A second cause was political & religious ideology. The English Protestant colonists feared papal influence in North America. New France was administered by French governors and Roman Catholic hierarchy. French missionaries included Armand de La Richardie. English history was told as a story of freedom from Catholic (i.e., foreign) influence. French control over North America represented a threat to Great Britain. In their turn, the French feared English anti-Catholicism, in a time when Catholics were still being persecuted under English law.
Declaration and Action Anticipating the WarEdit
In June 1747 the Governor-General of New France, the Marquis de la Jonquière, ordered Pierre-Joseph Céloron to lead an expedition to the Ohio Country to remove British influence from the area. Céloron was also to confirm allegiance of the Native Americans in the Ohio territory to the French crown.

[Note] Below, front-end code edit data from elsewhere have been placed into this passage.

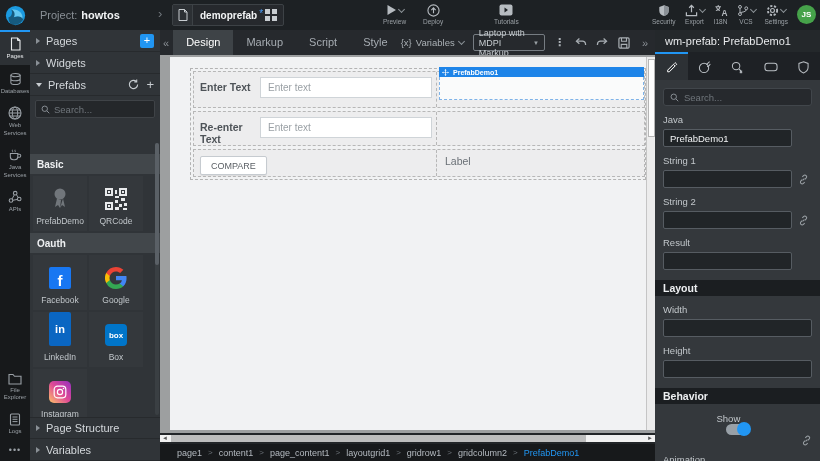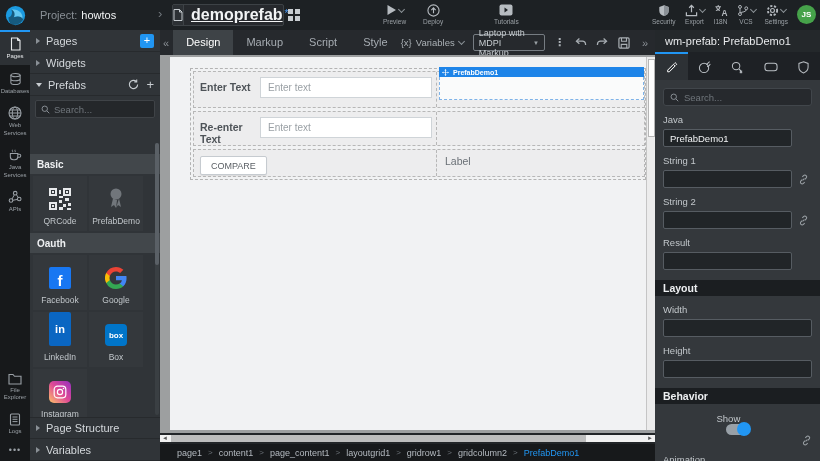--- a/index.html
+++ b/index.html
@@ -5,25 +5,25 @@
   * { margin:0; padding:0; box-sizing:border-box; }
   html,body { background:#101214; }
   body { font-family:"Liberation Sans","DejaVu Sans",sans-serif; }
   .app { position:relative; width:820px; height:461px; background:#1a1d20; overflow:hidden; }
 
   
   .topbar { position:absolute; left:0; top:0; width:820px; height:30px; background:#1d2124; z-index:5; }
   .logo { position:absolute; left:3px; top:3px; width:25px; height:25px; display:flex; align-items:center; justify-content:center; }
   .project { position:absolute; left:40px; top:0; height:30px; display:flex; align-items:center; gap:4px; font-size:11px; }
   .proj-label { color:#8a9096; }
-  .proj-name { color:#f2f4f5; font-weight:normal; }
+  .proj-name { color:#f2f4f5; font-weight:bold; }
   .tb-chev { position:absolute; left:158px; top:6px; color:#71777d; font-size:13px; }
   .pagebox { position:absolute; left:172px; top:4px; height:22px; width:112px; background:#26292d; border:1px solid #3d4246; border-radius:2px; display:flex; align-items:center; cursor:pointer; }
   .pb-icon { width:20px; display:flex; justify-content:center; border-right:1px solid #3d4246; align-self:stretch; align-items:center; background:#2c3034; }
-  .pb-name { color:#f2f4f5; font-weight:bold; font-size:16px; padding:0 2px 0 7px;text-decoration:underline; }
+  .pb-name { color:#f2f4f5; font-weight:bold; font-size:10px; padding:0 2px 0 7px; }
   .pb-dirty { color:#4a9af5; font-size:10px; margin-top:-4px; }
   .pb-grid { margin-left:auto; padding-right:6px; display:flex; }
   .tb-action { position:absolute; top:3px; display:flex; flex-direction:column; align-items:center; gap:1px; cursor:pointer; }
   .tb-action .lbl { font-size:6.5px; color:#9aa0a5; }
   .tb-ic { height:14px; display:flex; align-items:center; gap:2px; color:#b6bbc0; }
   .chev-dn { width:5px; height:5px; border-right:1px solid #8a9096; border-bottom:1px solid #8a9096; transform:rotate(45deg); margin-top:-2px; }
   .tb-right { position:absolute; right:4px; top:3px; display:flex; align-items:flex-start; gap:9px; }
   .avatar { width:19px; height:19px; border-radius:50%; background:#46a24a; color:#fff; font-size:8px; font-weight:bold; display:flex; align-items:center; justify-content:center; margin-top:2px; cursor:pointer; }
 
   
@@ -332,20 +332,27 @@
             <circle cx="5" cy="5" r="3.6" fill="none" stroke="#8a9096" stroke-width="1.3"></circle>
             <path d="M7.8 7.8L11 11" stroke="#8a9096" stroke-width="1.3"></path>
           </svg>
         <input placeholder="Search..." style="">
       </div>
     </div>
     <div class="lp-scroll">
       <div class="lp-strip">Basic</div>
       <div class="tile-row">
         <div class="tile">
+          <svg width="22" height="24" viewBox="0 0 22 24">
+              <circle cx="11" cy="8" r="5.5" fill="#71767b"></circle>
+              <path d="M8 12.5L6 21l3-2 2 3 1-8M14 12.5L16 21l-3-2-2 3" fill="#71767b"></path>
+            </svg>
+          <span class="tname">PrefabDemo</span>
+        </div>
+        <div class="tile">
           <svg width="22" height="22" viewBox="0 0 22 22">
               <g fill="#e8eaec">
                 <rect x="0" y="0" width="8" height="8"></rect>
                 <rect x="14" y="0" width="8" height="8"></rect>
                 <rect x="0" y="14" width="8" height="8"></rect>
                 <rect x="10" y="2" width="2" height="4"></rect>
                 <rect x="10" y="8" width="4" height="2"></rect>
                 <rect x="16" y="10" width="4" height="3"></rect>
                 <rect x="10" y="12" width="3" height="3"></rect>
                 <rect x="14" y="16" width="3" height="3"></rect>
@@ -359,27 +366,20 @@
                 <rect x="2" y="16" width="4" height="4"></rect>
               </g>
               <g fill="#e8eaec">
                 <rect x="3" y="3" width="2" height="2"></rect>
                 <rect x="17" y="3" width="2" height="2"></rect>
                 <rect x="3" y="17" width="2" height="2"></rect>
               </g>
             </svg>
           <span class="tname">QRCode</span>
         </div>
-        <div class="tile">
-          <svg width="22" height="24" viewBox="0 0 22 24">
-              <circle cx="11" cy="8" r="5.5" fill="#71767b"></circle>
-              <path d="M8 12.5L6 21l3-2 2 3 1-8M14 12.5L16 21l-3-2-2 3" fill="#71767b"></path>
-            </svg>
-          <span class="tname">PrefabDemo</span>
-        </div>
       </div>
       <div class="lp-strip" style="margin-top:2px">Oauth</div>
       <div class="tile-row">
         <div class="tile">
           <span class="fbic">f</span>
           <span class="tname">Facebook</span>
         </div>
         <div class="tile">
           <svg width="22" height="22" viewBox="0 0 18 18">
               <path d="M17.64 9.2c0-.64-.06-1.25-.16-1.84H9v3.48h4.84a4.14 4.14 0 01-1.8 2.72v2.26h2.92c1.7-1.57 2.68-3.88 2.68-6.62z" fill="#4285F4"></path>

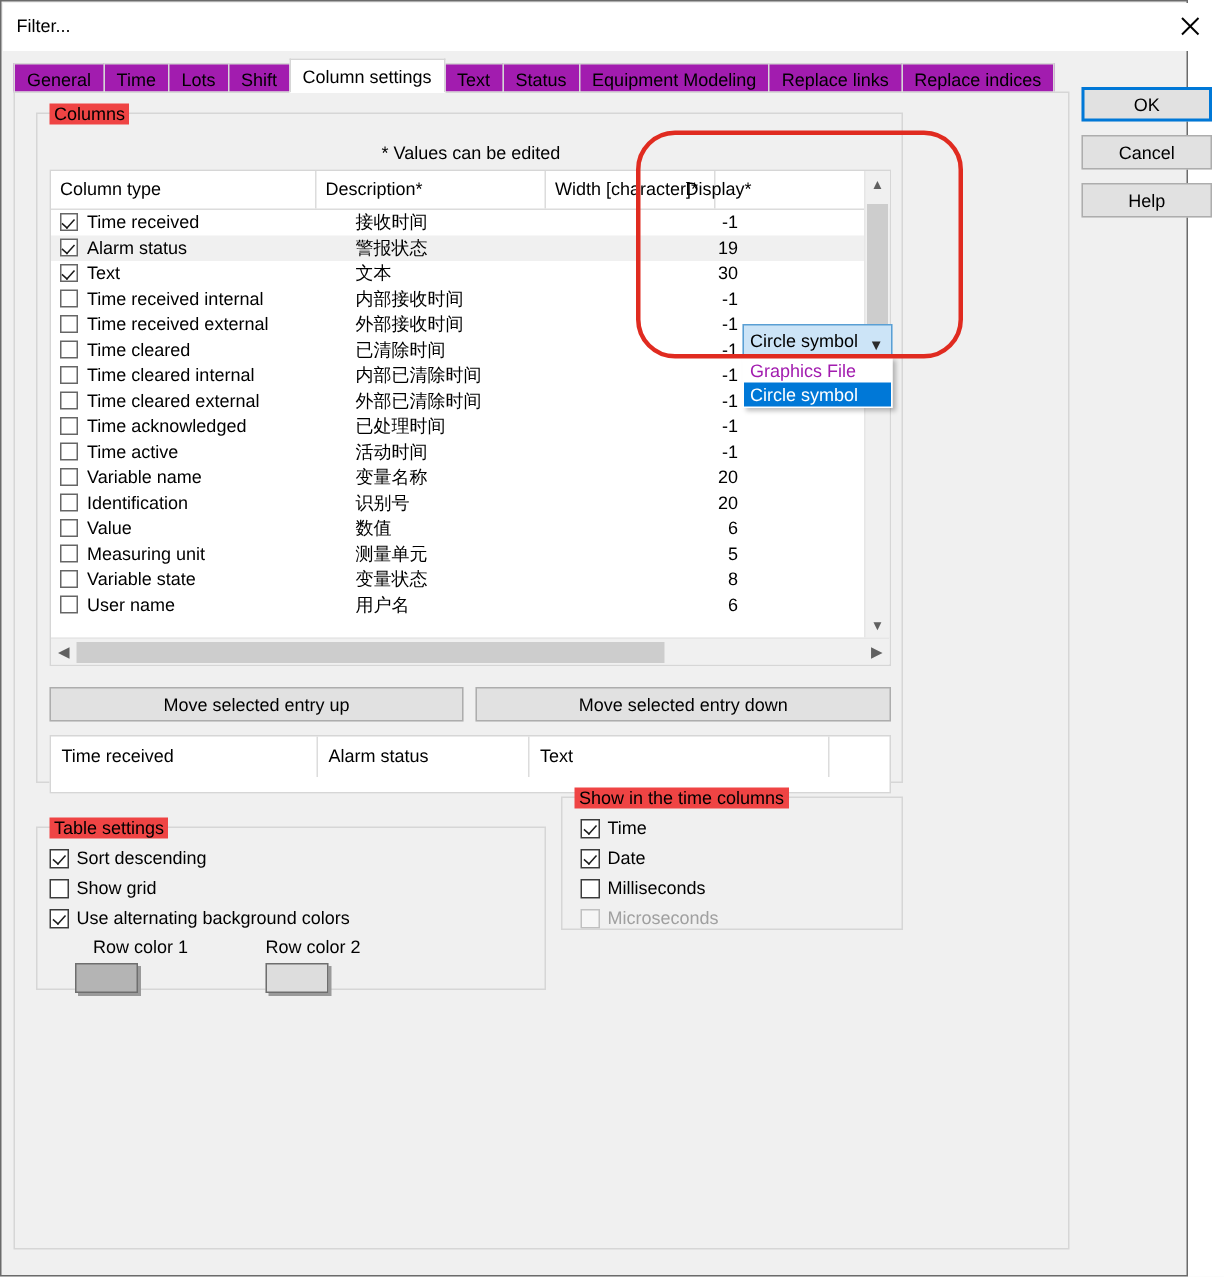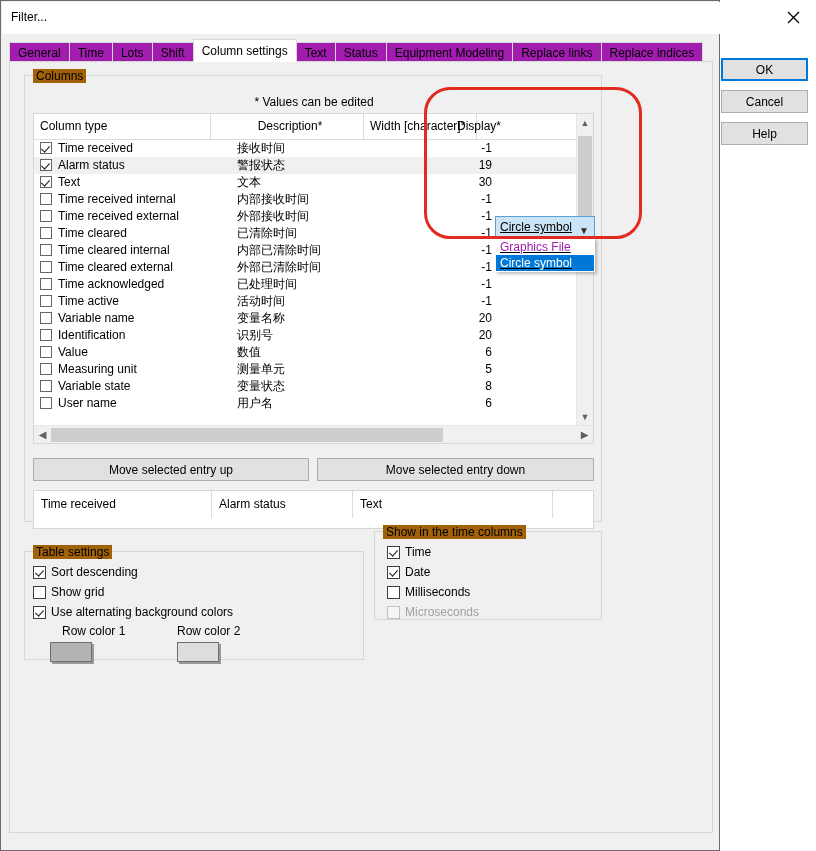--- a/index.html
+++ b/index.html
@@ -6,21 +6,21 @@
     margin: 0; padding: 0;
     width: 816px; height: 851px;
     background: #ffffff;
     font-family: "Liberation Sans", sans-serif;
     font-size: 12px;
     color: #000000;
     overflow: hidden;
   }
   #window {
     position: absolute; left: 0; top: 0;
-    width: 720px; height: 851px;
+    width: 792px; height: 851px;
     background: #f0f0f0;
     border: 1px solid #6b6b6b;
     box-sizing: border-box;
   }
   
   #titlebar {
     position: absolute; left: 1px; top: 1px;
     width: 814px; height: 32px;
     background: #ffffff;
     box-sizing: border-box;
@@ -78,21 +78,21 @@
 
   
   .groupbox {
     position: absolute;
     border: 1px solid #d6d6d6;
     box-sizing: border-box;
   }
   .group-title {
     position: absolute;
     top: -7px; left: 8px;
-    background: #a16207;
+    background: #ef4444;
     padding: 0 3px;
     font-size: 12px;
     color: #000;
     white-space: nowrap;
   }
 
   #grp-columns { left: 14px; top: 13px; width: 578px; height: 447px; }
   #grp-table   { left: 14px; top: 469px; width: 340px; height: 109px; margin-top: 20px; }
   #grp-time    { left: 364px; top: 469px; width: 228px; height: 89px; }
 
@@ -194,21 +194,21 @@
   }
   .hsb-arrow {
     position: absolute; top: 0; width: 17px; height: 17px;
     display: flex; align-items: center; justify-content: center;
     color: #606060; font-size: 10px; cursor: pointer;
   }
 
   
   #combo {
     position: absolute; left: 470px; top: 140px;
-    width: 100px; z-index: 20; text-decoration: underline;
+    width: 100px; z-index: 20;
   }
   #combo-field {
     position: relative;
     height: 22px;
     background: #cce4f7;
     border: 1px solid #5a9fd4;
     box-sizing: border-box;
     font-size: 12px;
     line-height: 20px;
     padding-left: 4px;
@@ -353,21 +353,21 @@
   <div id="tabpage">
 
     <div class="groupbox" id="grp-columns">
       <div class="group-title">Columns</div>
       <div id="values-note">* Values can be edited</div>
 
       <div id="listview">
 
         <div id="lv-header">
           <div class="lv-col" style="left:0px;   width:177px;">Column type</div>
-          <div class="lv-col" style="left:177px; width:153px;text-align:center;">Description*</div>
+          <div class="lv-col" style="left:177px; width:153px;">Description*</div>
           <div class="lv-col" style="left:330px; width:113px;">Width [character]*</div>
           <div class="lv-col" style="left:417px; width:99px; border-right:none;">Display*</div>
         </div>
 
         <div id="lv-rows">
             <div class="lv-row">
               <span class="cb checked"></span>
               <span class="c-type">Time received</span>
               <span class="c-desc">接收时间</span>
               <span class="c-width">-1</span>

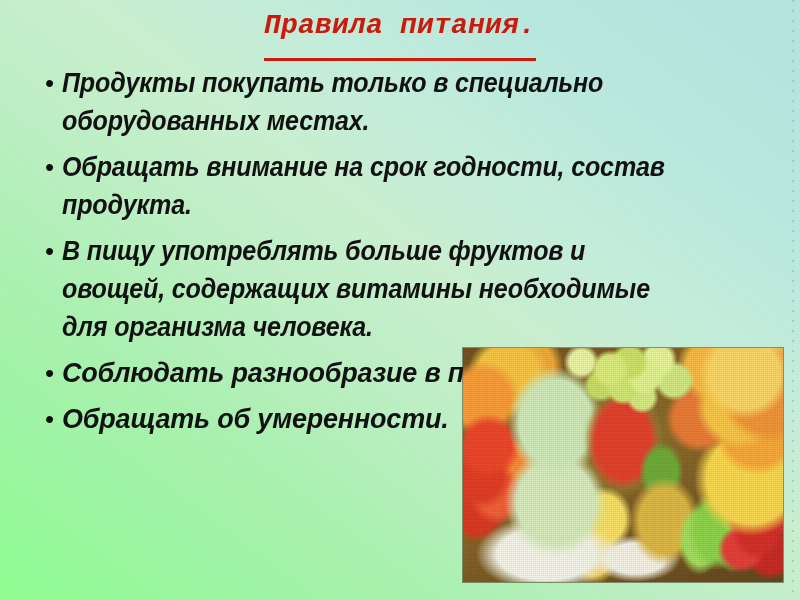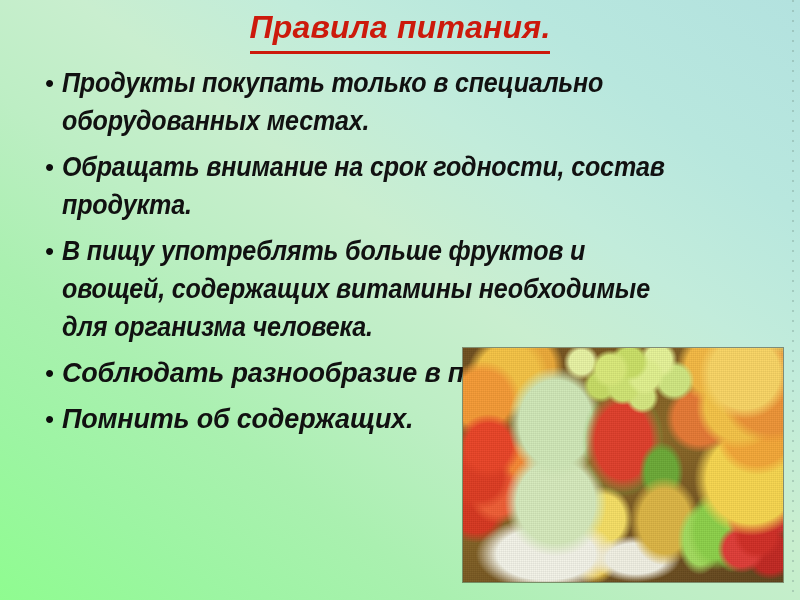--- a/index.html
+++ b/index.html
@@ -51,28 +51,28 @@
   
   #title-block {
     position: absolute;
     left: 0;
     top: 10px;
     width: 800px;
     text-align: center;
   }
   #title-text {
     display: inline-block;
-    font-family: Liberation Sans, sans-serif;
-    font-size: 32px;
+    font-family: Liberation Mono, monospace;
+    font-size: 28px;
     font-weight: bold;
     font-style: italic;
     color: #cc1a0c;
     letter-spacing: 0.2px;
     border-bottom: 3px solid #cc1a0c;
-    padding-bottom: 5px;
+    padding-bottom: 17px;
     line-height: 1.12;
     white-space: nowrap;
   }
 
   
   #bullet-list {
     position: absolute;
     left: 36px;
     top: 64px;
     width: 700px;
@@ -225,21 +225,21 @@
       <span class="bullet-text">В пищу употреблять больше фруктов и овощей, содержащих витамины необходимые для организма человека.</span>
     </div>
 
     <div class="bullet-row">
       <span class="bullet-dot">•</span>
       <span class="bullet-text">Соблюдать разнообразие в пищи.</span>
     </div>
 
     <div class="bullet-row">
       <span class="bullet-dot">•</span>
-      <span class="bullet-text">Помнить об содержащих.</span>
+      <span class="bullet-text">Обращать об умеренности.</span>
     </div>
 
   </div>
 
   <div id="photo-frame">
     <div id="photo-canvas"></div>
     <div id="photo-grain"></div>
   </div>
 
 </div>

Céloron's expedition consisted of 213 soldiers of the Troupes de la marine (French Marines) transported by twenty-three canoes. The expedition left Lachine on June 15, 1749, and two days later reached Fort Frontenac. It then continued along the shoreline of present-day Lake Erie. At Chautauqua Portage (Barcelona, New York), it moved inland to the Allegheny River.
The troop headed south to the Ohio River at present-day Pittsburgh, where Céloron buried lead plates engraved with the French claim to the Ohio Country. Whenever British merchants or fur-traders were encountered by the French, they were informed of the illegality of being on French territory and told to leave the Ohio Country. When the expedition arrived at Logstown, the Native Americans there informed Céloron that they owned the Ohio Country, and they would trade with the British, despite anything the French said.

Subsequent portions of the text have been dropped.